When the computer detects a previously connected wireless network, it will attempt to re-establish the connection. The connection may not be to the network you want. You can specify what sequence the computer should use when multiple wireless networks are detected. Periodically, you may want to manually remove old or unused networks from the list of connections.

To determine what network the PC is connect to, or to select a different network, do the following:

  1. Click the network connection icon .

  2. The window displays the name of the network(s) and the types of connections.

    Figure 2: Connected networks and signal strength

    Image of the connected networks and the signal strength of each.
    • If it is connected to the wrong network, select the network and then click disconnect.

    • If you want to prevent a future connection to that network, click the network and deselect Connect Automatically.

      Alternately, click Open Network and Sharing Center and click Manage Wireless Networks. Double-click the desired network and on the Connection tab, deselect Connect automatically when this network is at range.

    • If the desired network is listed, but not connected or there is a poor connection, click Open Network and Sharing Center and click Manage Wireless Networks.

      Figure 3: Properties screen

      Image of the Manage wireless network screen.

      Double-click the desired network and on the Security tab, verify or change the security, security key (password), and key index values.

Manually re-establish the network connection

One common cause for a lost network or internet connection is the momentary interruption of power to a router or a modem, which causes a break in the signal from the ISP. To resolve this problem and establish a new IP address, disconnect the notebook from the network and open the Network Connection Center to manually establish a new wireless connection with the proper password and key index.

Before performing this method, verify that the wireless device is turned on and the network indicator light is glowing blue.

Use the following steps to disconnect from a wireless network, and then search for and manually re-establish a connection to the desired wireless network.

  1. Right-click the network connection icon in the system tray, and then select Network and Sharing Center.

    Alternately, click Start, type Network and Sharing into the search field, and then select the Network and Sharing Center from the list.

  2. Click Refresh to force the computer to look for wireless networks in the local area. The list may contain networks that are no longer available.

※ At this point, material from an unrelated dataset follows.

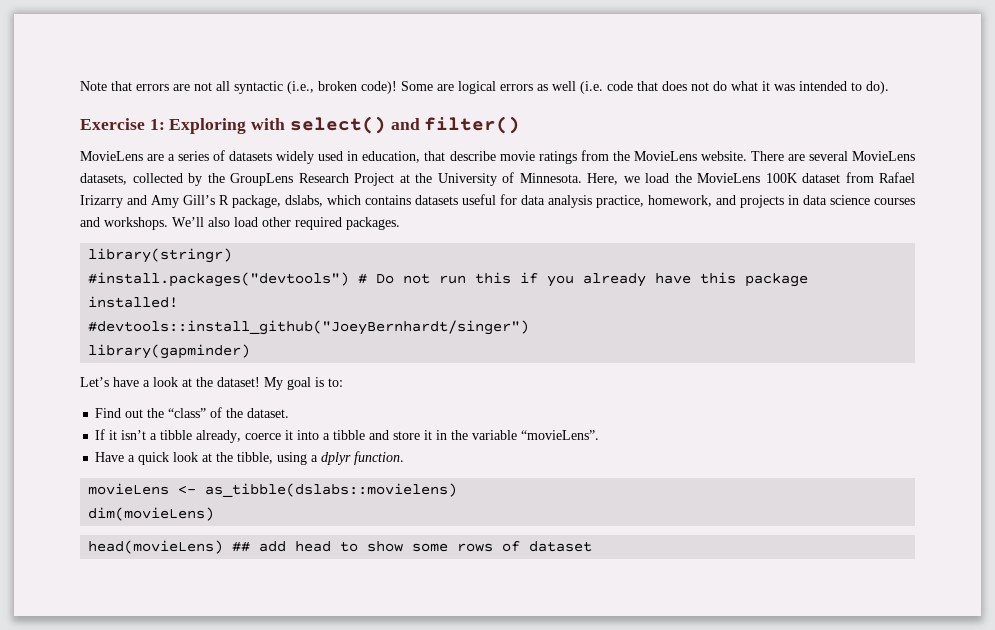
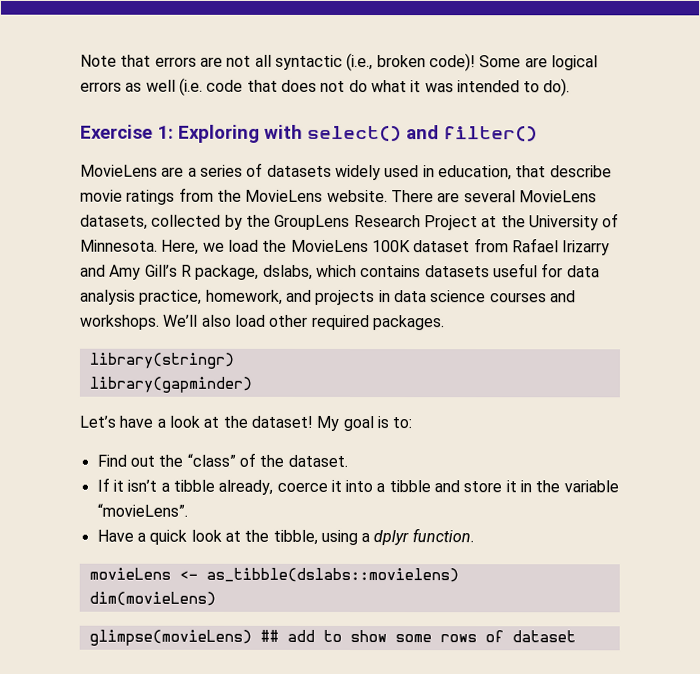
- #install.packages("devtools") # Do not run this if you already have this package installed!
- #devtools::install_github("JoeyBernhardt/singer")
- head(movieLens) ## add head to show some rows of dataset
+ glimpse(movieLens) ## add to show some rows of dataset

  3. If a wireless network is connected exist, click Disconnect. In a few moments the wireless network disappears from the display.

  4. In the Network and Sharing Center window, select Set up a new connection or network.

    DO NOT select the Connect to a network option. If the problem is an incorrect password or key index, this option will repeat the connection with the wrong information.

  5. In the Choose a connection option window, select Manually connect to a wireless network and click Next.

  6. Enter the required wireless network information, and then click Next.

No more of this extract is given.